(Version difference data)
────────
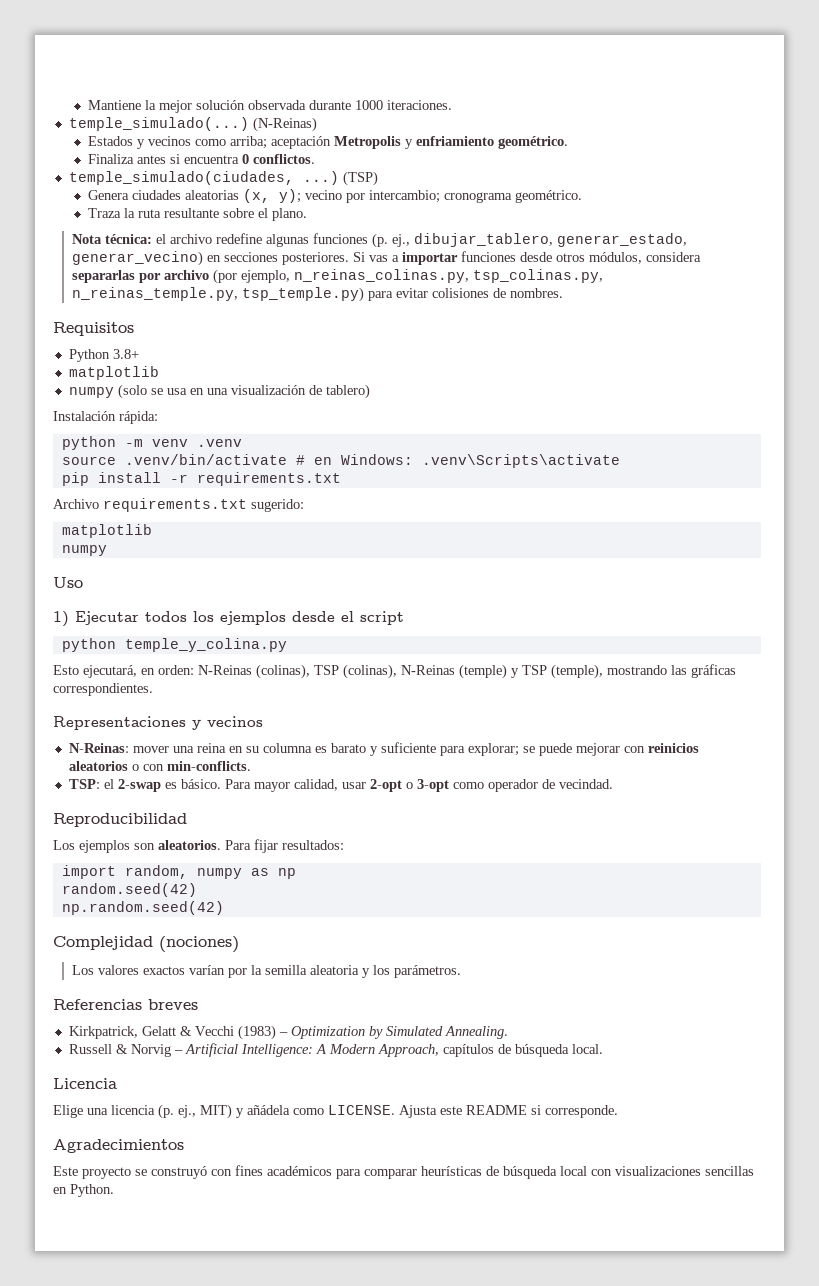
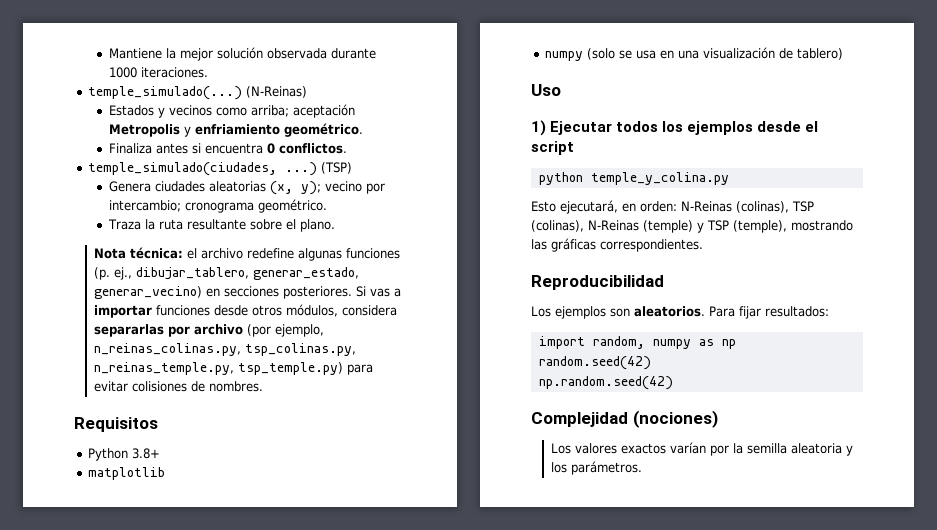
- Instalación rápida:
- python -m venv .venv
- source .venv/bin/activate # en Windows: .venv\Scripts\activate
- pip install -r requirements.txt
- Archivo requirements.txt sugerido:
- matplotlib
- numpy
- Representaciones y vecinos
- N‑Reinas: mover una reina en su columna es barato y suficiente para explorar; se puede mejorar con reinicios aleatorios o con min‑conflicts.
- TSP: el 2‑swap es básico. Para mayor calidad, usar 2‑opt o 3‑opt como operador de vecindad.
- Referencias breves
- Kirkpatrick, Gelatt & Vecchi (1983) – Optimization by Simulated Annealing.
- Russell & Norvig – Artificial Intelligence: A Modern Approach, capítulos de búsqueda local.
- Licencia
- Elige una licencia (p. ej., MIT) y añádela como LICENSE. Ajusta este README si corresponde.
- Agradecimientos
- Este proyecto se construyó con fines académicos para comparar heurísticas de búsqueda local con visualizaciones sencillas en Python.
────────
The problem
Above are the records. Print exactly, and only, the lines from the line with "- Russell &" to the line with "- Agradecimientos", both inclusive.

Task solution
- Russell & Norvig – Artificial Intelligence: A Modern Approach, capítulos de búsqueda local.
- Licencia
- Elige una licencia (p. ej., MIT) y añádela como LICENSE. Ajusta este README si corresponde.
- Agradecimientos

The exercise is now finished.